◆ **Information supplied**:
====

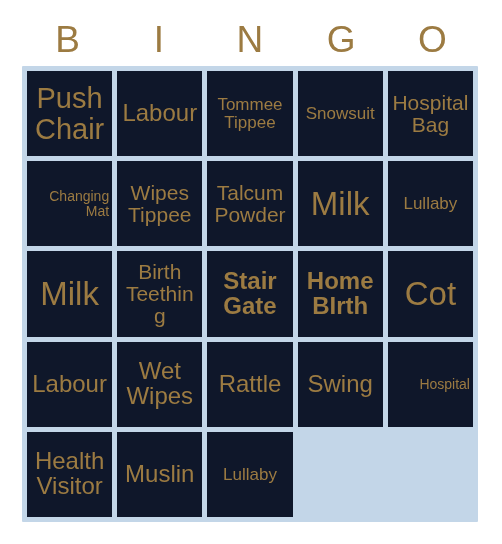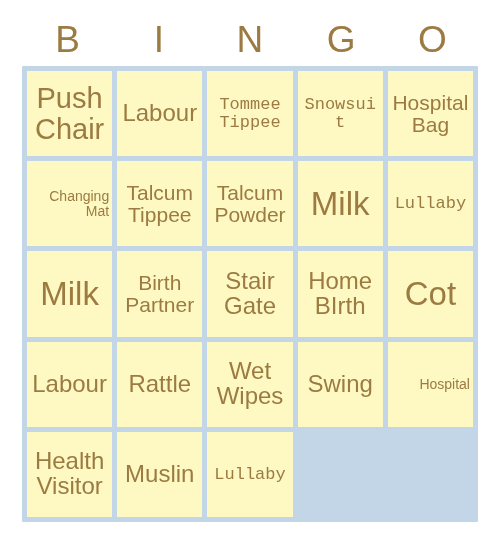--- a/index.html
+++ b/index.html
@@ -62,7 +62,7 @@
   }
 
   .cell {
-    background: #fef9c3;
+    background: #0f172a;
     display: flex;
     align-items: center;
     justify-content: center;

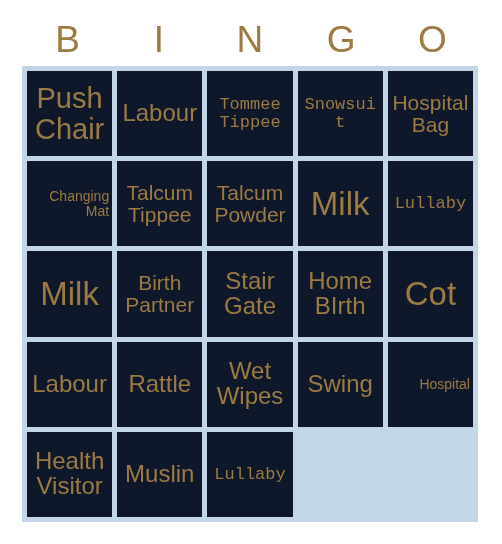--- a/index.html
+++ b/index.html
@@ -83,7 +83,7 @@
 
   
   .fs-xs  { font-size: 14px; text-align: right; }
-  .fs-sm  { font-size: 17px; font-family: Liberation Mono, monospace; }
+  .fs-sm  { font-size: 17px; }
   .fs-md  { font-size: 21px; }
   .fs-lg  { font-size: 24px; }
   .fs-xl  { font-size: 29px; }

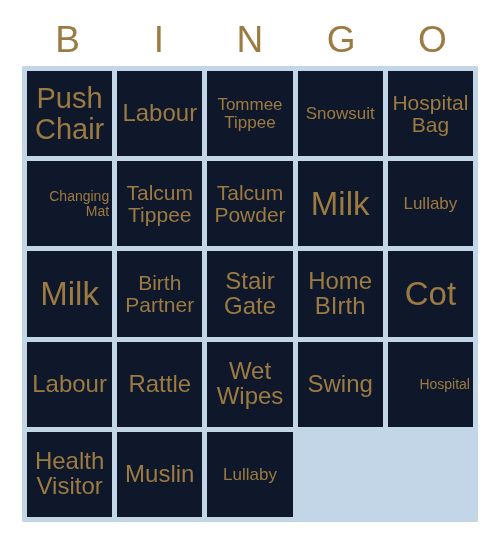--- a/index.html
+++ b/index.html
@@ -124,7 +124,7 @@
         <span class="cell-text fs-xs">Changing Mat</span>
       </div>
       <div class="cell">
-        <span class="cell-text fs-md">Talcum Tippee</span>
+        <span class="cell-text fs-md">Wipes Tippee</span>
       </div>
       <div class="cell">
         <span class="cell-text fs-md">Talcum Powder</span>

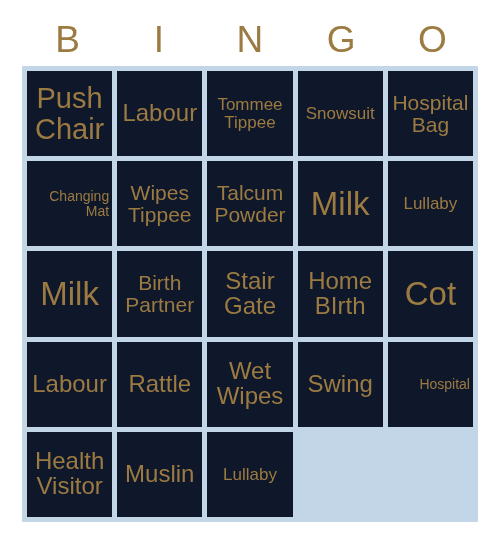--- a/index.html
+++ b/index.html
@@ -139,7 +139,7 @@
         <span class="cell-text fs-xxl">Milk</span>
       </div>
       <div class="cell">
-        <span class="cell-text fs-md">Birth Partner</span>
+        <span class="cell-text fs-md">Birth Teething</span>
       </div>
       <div class="cell">
         <span class="cell-text fs-lg bold">Stair Gate</span>

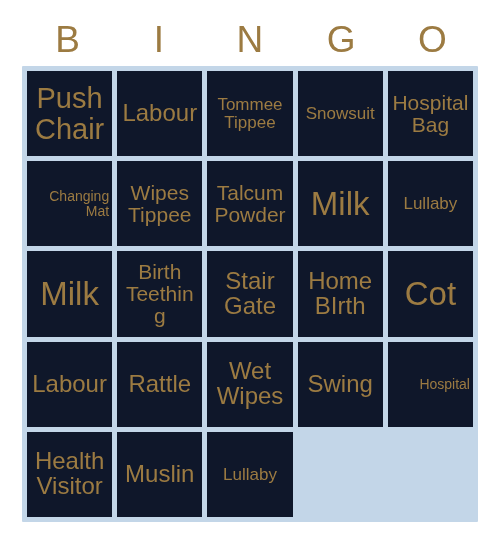--- a/index.html
+++ b/index.html
@@ -89,7 +89,7 @@
   .fs-xl  { font-size: 29px; }
   .fs-xxl { font-size: 33px; }
 
-  .bold { font-weight: 400; }
+  .bold { font-weight: 700; }
 </style>
 </head>
 <body>

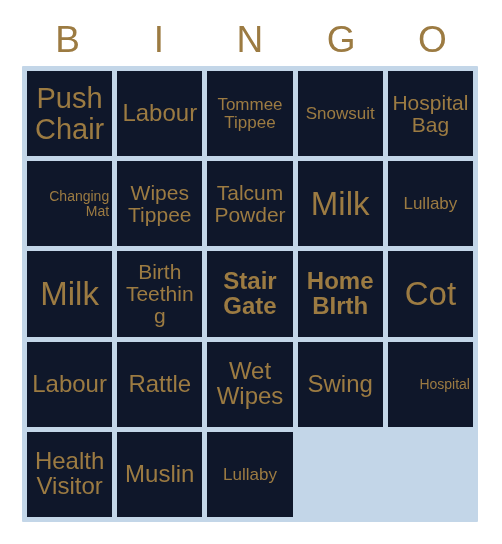--- a/index.html
+++ b/index.html
@@ -154,10 +154,10 @@
         <span class="cell-text fs-lg">Labour</span>
       </div>
       <div class="cell">
-        <span class="cell-text fs-lg">Rattle</span>
+        <span class="cell-text fs-lg">Wet Wipes</span>
       </div>
       <div class="cell">
-        <span class="cell-text fs-lg">Wet Wipes</span>
+        <span class="cell-text fs-lg">Rattle</span>
       </div>
       <div class="cell">
         <span class="cell-text fs-lg">Swing</span>

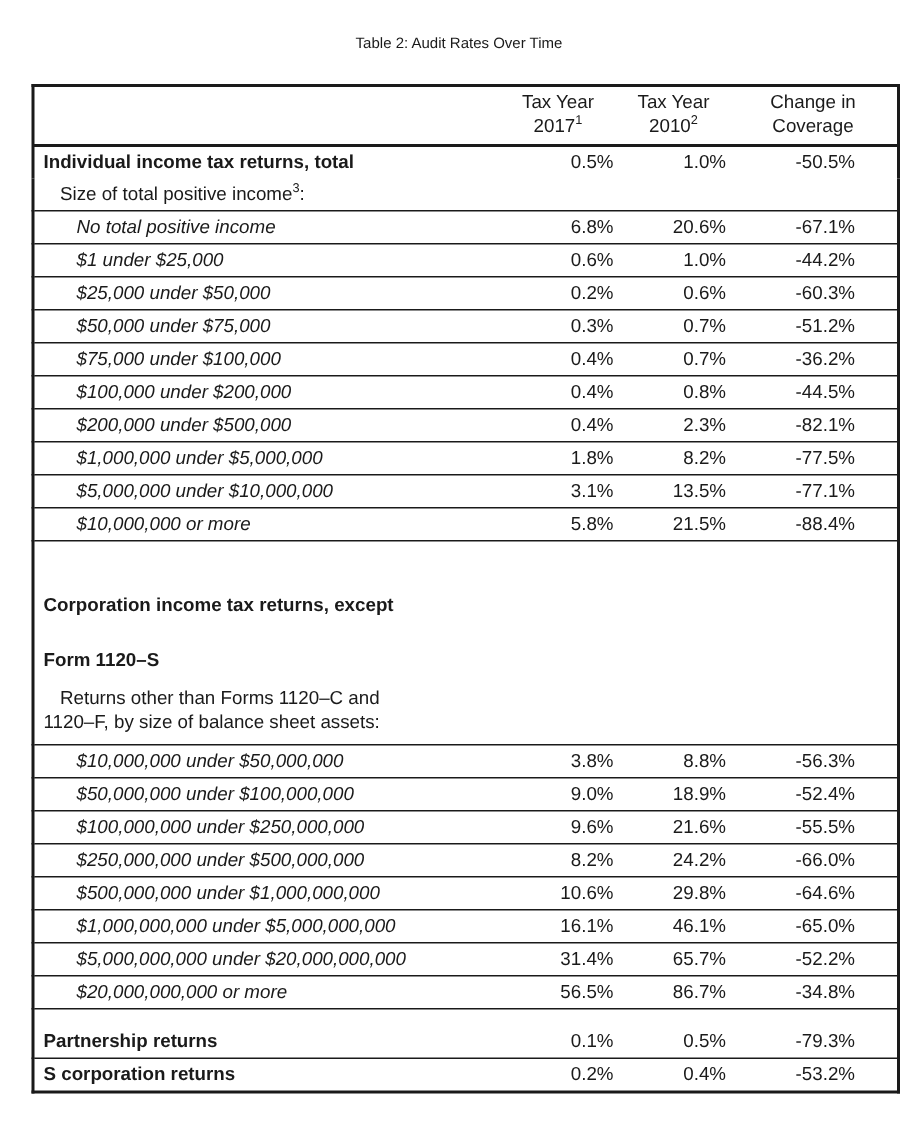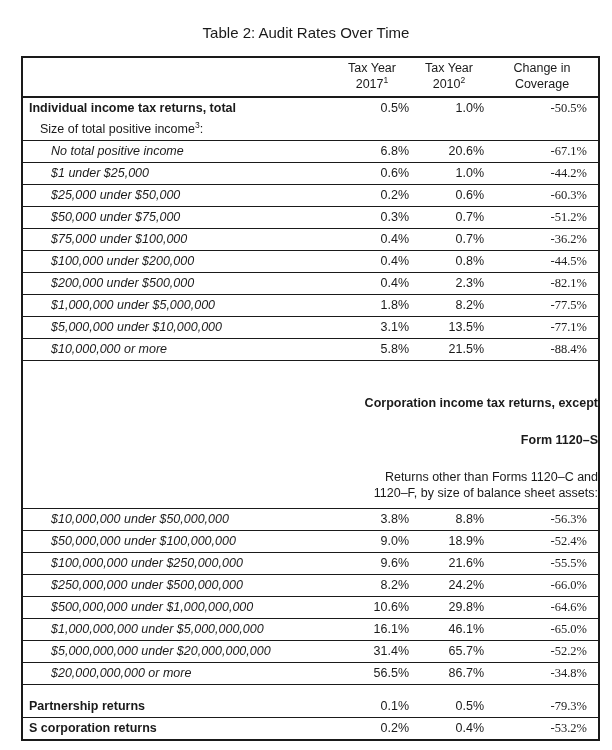--- a/index.html
+++ b/index.html
@@ -17,7 +17,7 @@
     left: 0;
     width: 100%;
     text-align: center;
-    font-size: 15px;
+    font-size: 10px;
     color: #1a1a1a;
   }
   table.audit-table {

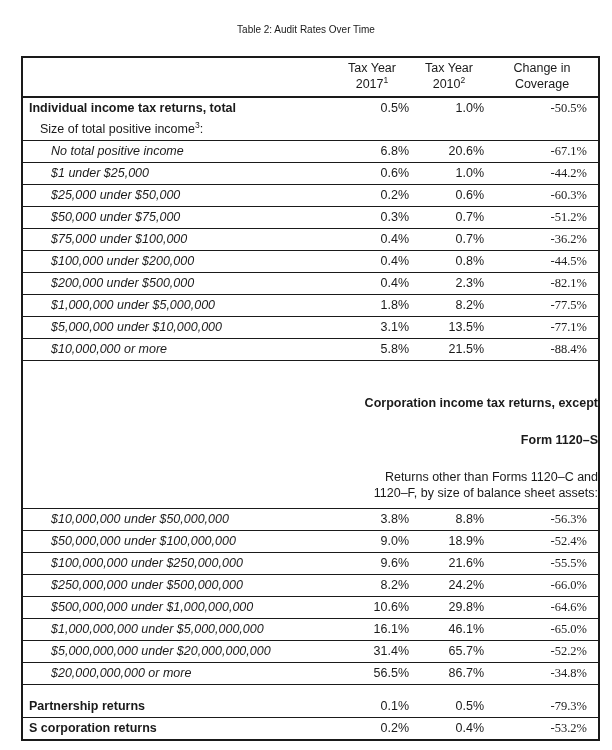--- a/index.html
+++ b/index.html
@@ -55,7 +55,7 @@
   td.num { text-align: right; }
   td.num.v2017   { padding-right: 3px; }
   td.num.v2010   { padding-right: 4px; }
-  td.num.vchange { padding-right: 11px; font-family: Liberation Serif, serif; }
+  td.num.vchange { padding-right: 28px; }
   .ind0 { padding-left: 6px !important; }
   .ind1 { padding-left: 17px !important; }
   .ind2 { padding-left: 28px !important; font-style: italic; }

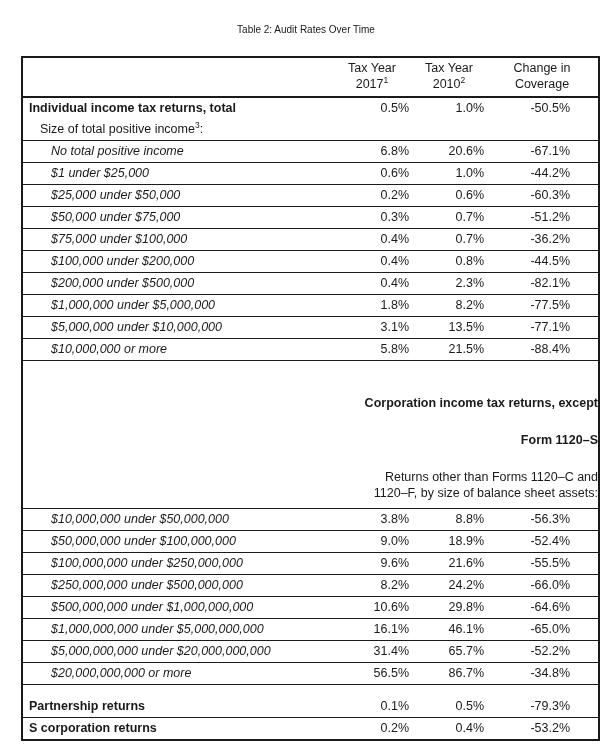--- a/index.html
+++ b/index.html
@@ -71,7 +71,7 @@
     height: auto;
     line-height: 16px;
   }
-  .section-line { white-space: nowrap; text-align: right; }
+  .section-line { white-space: nowrap; }
   .section-gap { margin-top: 21px; }
   tr.spacer-row td { height: 11px; border-bottom: none; }
 </style>

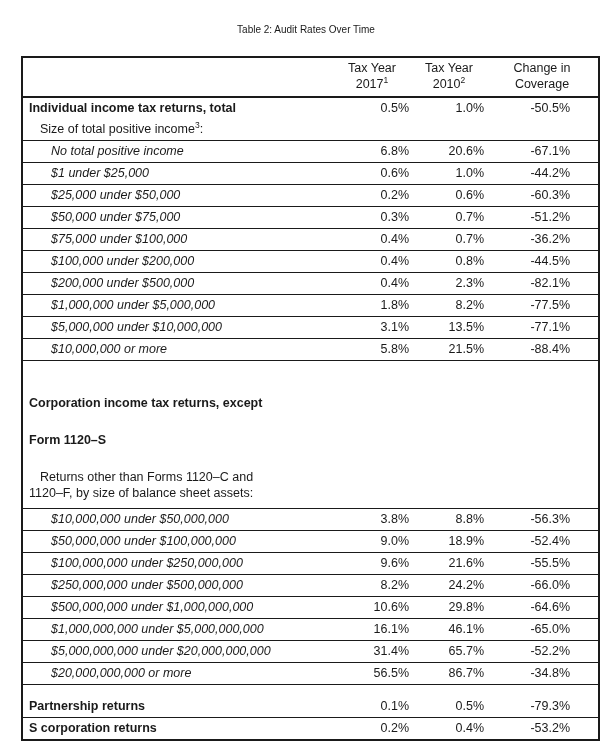--- a/index.html
+++ b/index.html
@@ -72,7 +72,7 @@
     line-height: 16px;
   }
   .section-line { white-space: nowrap; }
-  .section-gap { margin-top: 21px; }
+  .section-gap { margin-top: 9px; }
   tr.spacer-row td { height: 11px; border-bottom: none; }
 </style>
 </head>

====

◆ **Exercise details**: Please give the entries again word for word, without any pictures.

◆ **Expected answer**:
--- a/index.html
+++ b/index.html
@@ -62,7 +62,7 @@
   }
 
   .cell {
-    background: #fef9c3;
+    background: #0f172a;
     display: flex;
     align-items: center;
     justify-content: center;

--- a/index.html
+++ b/index.html
@@ -83,7 +83,7 @@
 
   
   .fs-xs  { font-size: 14px; text-align: right; }
-  .fs-sm  { font-size: 17px; font-family: Liberation Mono, monospace; }
+  .fs-sm  { font-size: 17px; }
   .fs-md  { font-size: 21px; }
   .fs-lg  { font-size: 24px; }
   .fs-xl  { font-size: 29px; }

--- a/index.html
+++ b/index.html
@@ -124,7 +124,7 @@
         <span class="cell-text fs-xs">Changing Mat</span>
       </div>
       <div class="cell">
-        <span class="cell-text fs-md">Talcum Tippee</span>
+        <span class="cell-text fs-md">Wipes Tippee</span>
       </div>
       <div class="cell">
         <span class="cell-text fs-md">Talcum Powder</span>

--- a/index.html
+++ b/index.html
@@ -139,7 +139,7 @@
         <span class="cell-text fs-xxl">Milk</span>
       </div>
       <div class="cell">
-        <span class="cell-text fs-md">Birth Partner</span>
+        <span class="cell-text fs-md">Birth Teething</span>
       </div>
       <div class="cell">
         <span class="cell-text fs-lg bold">Stair Gate</span>

--- a/index.html
+++ b/index.html
@@ -89,7 +89,7 @@
   .fs-xl  { font-size: 29px; }
   .fs-xxl { font-size: 33px; }
 
-  .bold { font-weight: 400; }
+  .bold { font-weight: 700; }
 </style>
 </head>
 <body>

--- a/index.html
+++ b/index.html
@@ -154,10 +154,10 @@
         <span class="cell-text fs-lg">Labour</span>
       </div>
       <div class="cell">
-        <span class="cell-text fs-lg">Rattle</span>
+        <span class="cell-text fs-lg">Wet Wipes</span>
       </div>
       <div class="cell">
-        <span class="cell-text fs-lg">Wet Wipes</span>
+        <span class="cell-text fs-lg">Rattle</span>
       </div>
       <div class="cell">
         <span class="cell-text fs-lg">Swing</span>

--- a/index.html
+++ b/index.html
@@ -17,7 +17,7 @@
     left: 0;
     width: 100%;
     text-align: center;
-    font-size: 15px;
+    font-size: 10px;
     color: #1a1a1a;
   }
   table.audit-table {

--- a/index.html
+++ b/index.html
@@ -55,7 +55,7 @@
   td.num { text-align: right; }
   td.num.v2017   { padding-right: 3px; }
   td.num.v2010   { padding-right: 4px; }
-  td.num.vchange { padding-right: 11px; font-family: Liberation Serif, serif; }
+  td.num.vchange { padding-right: 28px; }
   .ind0 { padding-left: 6px !important; }
   .ind1 { padding-left: 17px !important; }
   .ind2 { padding-left: 28px !important; font-style: italic; }

--- a/index.html
+++ b/index.html
@@ -71,7 +71,7 @@
     height: auto;
     line-height: 16px;
   }
-  .section-line { white-space: nowrap; text-align: right; }
+  .section-line { white-space: nowrap; }
   .section-gap { margin-top: 21px; }
   tr.spacer-row td { height: 11px; border-bottom: none; }
 </style>

--- a/index.html
+++ b/index.html
@@ -72,7 +72,7 @@
     line-height: 16px;
   }
   .section-line { white-space: nowrap; }
-  .section-gap { margin-top: 21px; }
+  .section-gap { margin-top: 9px; }
   tr.spacer-row td { height: 11px; border-bottom: none; }
 </style>
 </head>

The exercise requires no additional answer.